I tried not to be angry at Merry. Truly, I didn’t think I was, but nothing felt the same. Merry had forced my life out of alignment.

The hospice unit of Cabot Hospital, despite signaling impending death, offered more comfort to me than the rest of the hospital. Without machines blinking and hissing and with fewer tubes tangled around beds, a sense of humanity seeped in. Frail and weak as Audra appeared, she looked like a person again, not an experiment in medical carnage.

Audra seemed to be napping, but the moment I walked into the room, her eyes opened. “Doctor,” she whispered. She seemed thinned to transparency. “Thank you for coming.”

“You don’t have to thank me, Audra.”

“You’ve had a rough time.” She coughed, then worked to catch her breath. “Your poor daughters.”

“Don’t worry about the girls. They’re fine.” I gave her ankle a whisper of a tap.

“And yourself?” Audra reached for my hand, and I offered it to her, careful of her easily bruised skin. “Children bring us closer to God, but sometimes so close we get burned. All my hardest moments, where I truly believed I might die from fright, were around my children.”

Seeing that man’s hand around Ruby’s throat had frightened me more than Teenie’s apron soaking up Mama’s blood. More than Merry almost dying by my father’s hand, and that had almost destroyed me. Without Ruby or Cassandra, I couldn’t envision living. People did, but how? What kind of strength did they tap?

How had my father put a knife to his child?

Merry always said she didn’t remember anything. I found it hard to believe. Had she screamed and screamed while I got Teenie? Did she see my father kill my mother? Had she watched? Was that why my father tried to kill Merry and himself, to take away the pain of knowing, to erase that picture?

I needed to know.

A washcloth rested in an ice bath. “It’s snowing like crazy outside,” I said, wringing out the cloth and wiping Audra’s lips.

“Open the blinds. I want to see.” Audra turned toward the window. After letting in the light, I tucked extra pillows behind her back. The bank of windows revealed the whirling storm. We sat quietly, watching.

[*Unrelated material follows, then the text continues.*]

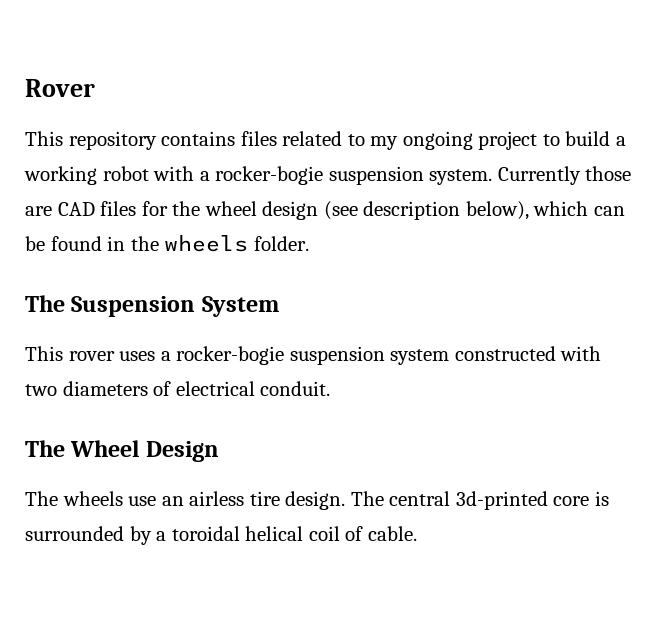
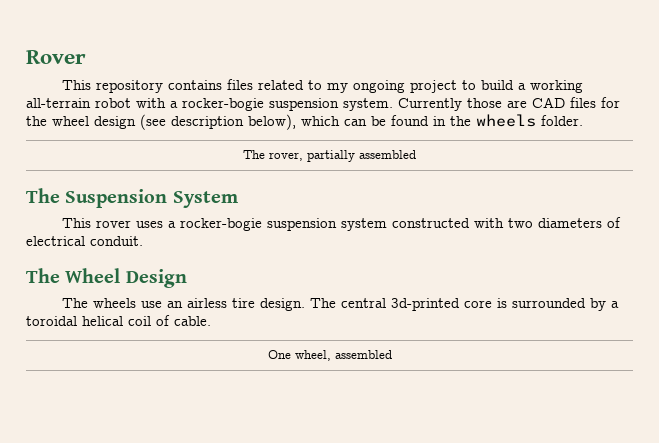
- This repository contains files related to my ongoing project to build a working robot with a rocker-bogie suspension system.
+ This repository contains files related to my ongoing project to build a working all-terrain robot with a rocker-bogie suspension system.
+ The rover, partially assembled
+ One wheel, assembled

“It’s so lovely,” Audra said. “God’s work.”

I envied Audra’s comfort of faith. “It’s lovely when you’re not walking in it. I wouldn’t mind if God skipped the snowstorms.”

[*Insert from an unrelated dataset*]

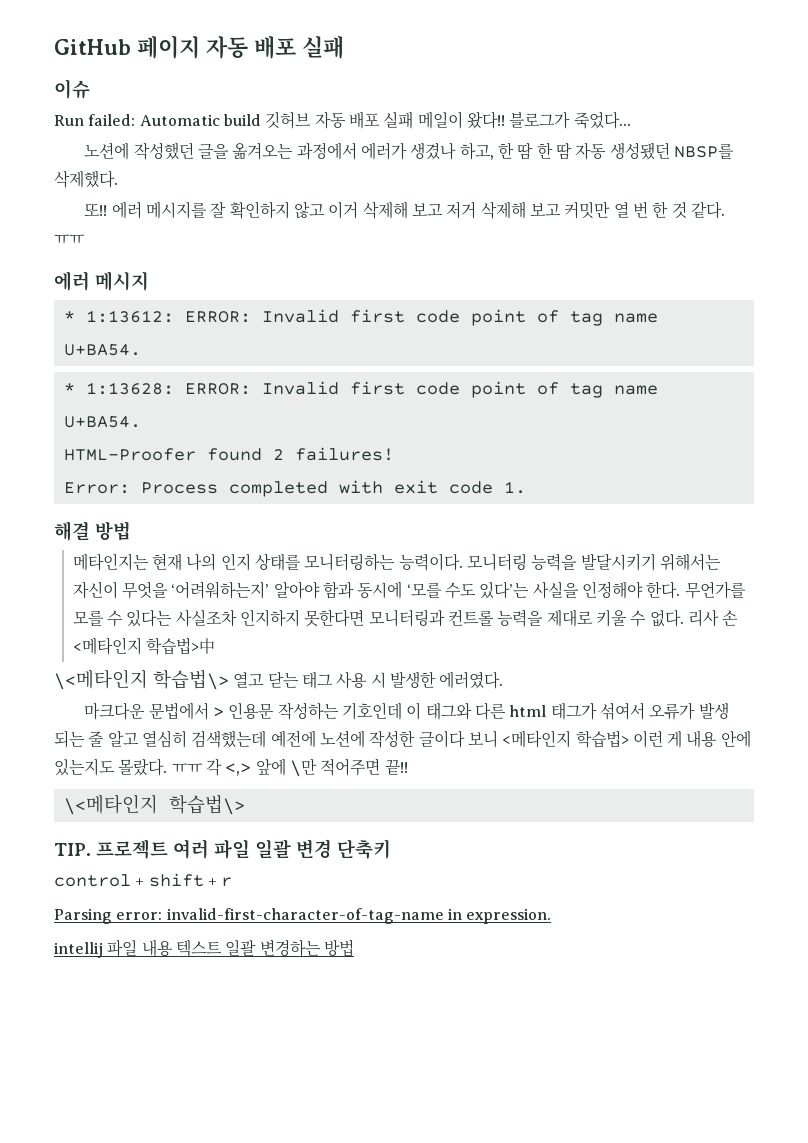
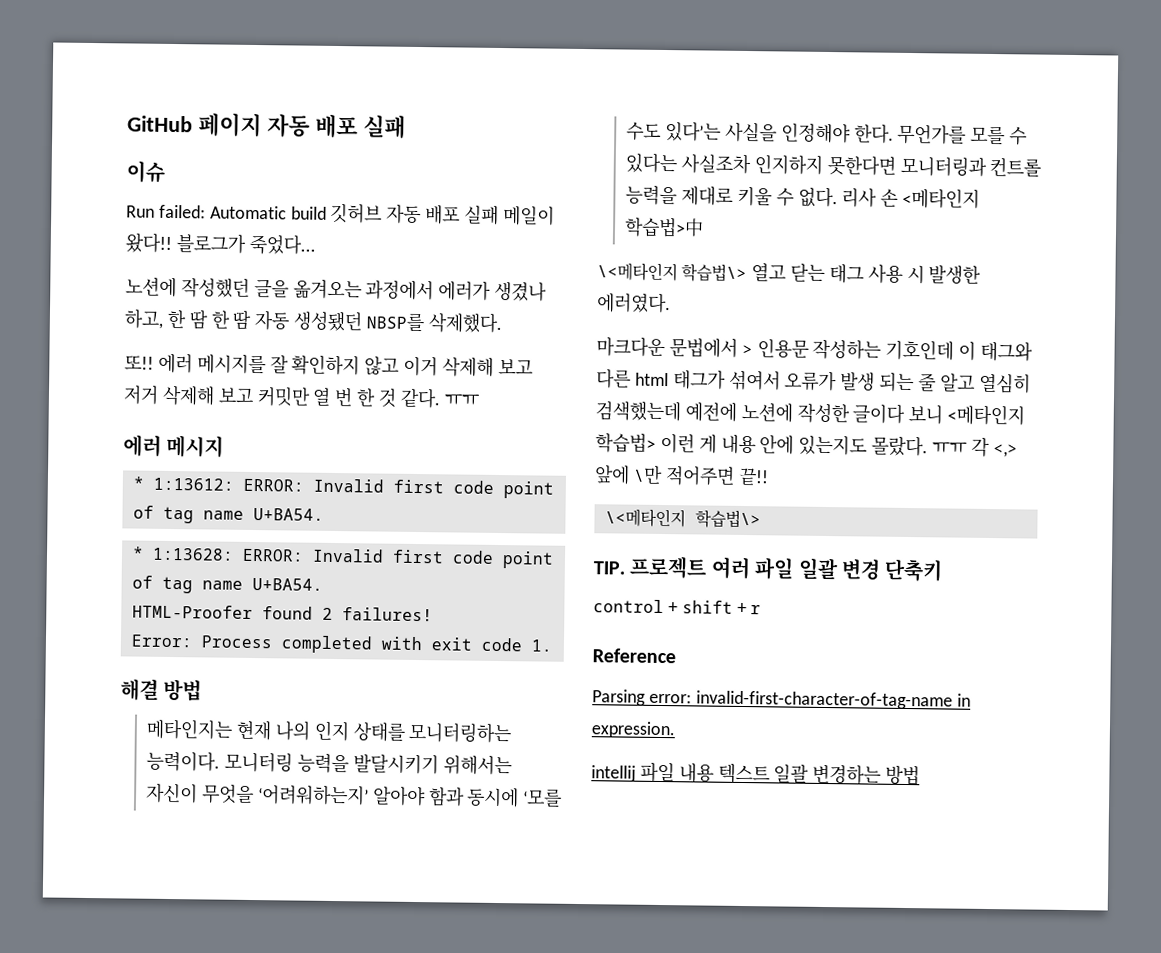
+ Reference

“Everything has a place in the universe.”

“War? Children dying?” I watched snow melt from the heat of contact and slide down the window.

“Maybe that’s what I hope death brings, putting all the pieces of all the puzzles together. Perhaps these things are meant to test us. To separate the wheat from the chaff.”

“But why?”

“You know what I’ve learned?” Audra said. “Dying is easier than watching your children in pain.” She looked away from the hypnotic storm and faced me. She placed a delicate finger on my forehead and swept away the stray hairs moisture had unraveled from the rest. “Maybe when we recognize the trivial for what it is, we can concentrate on what we love most, what we most treasure.”

Staten Island seemed so ordinary. I guess I’d expected fire and brimstone lining the road to Richmond Prison.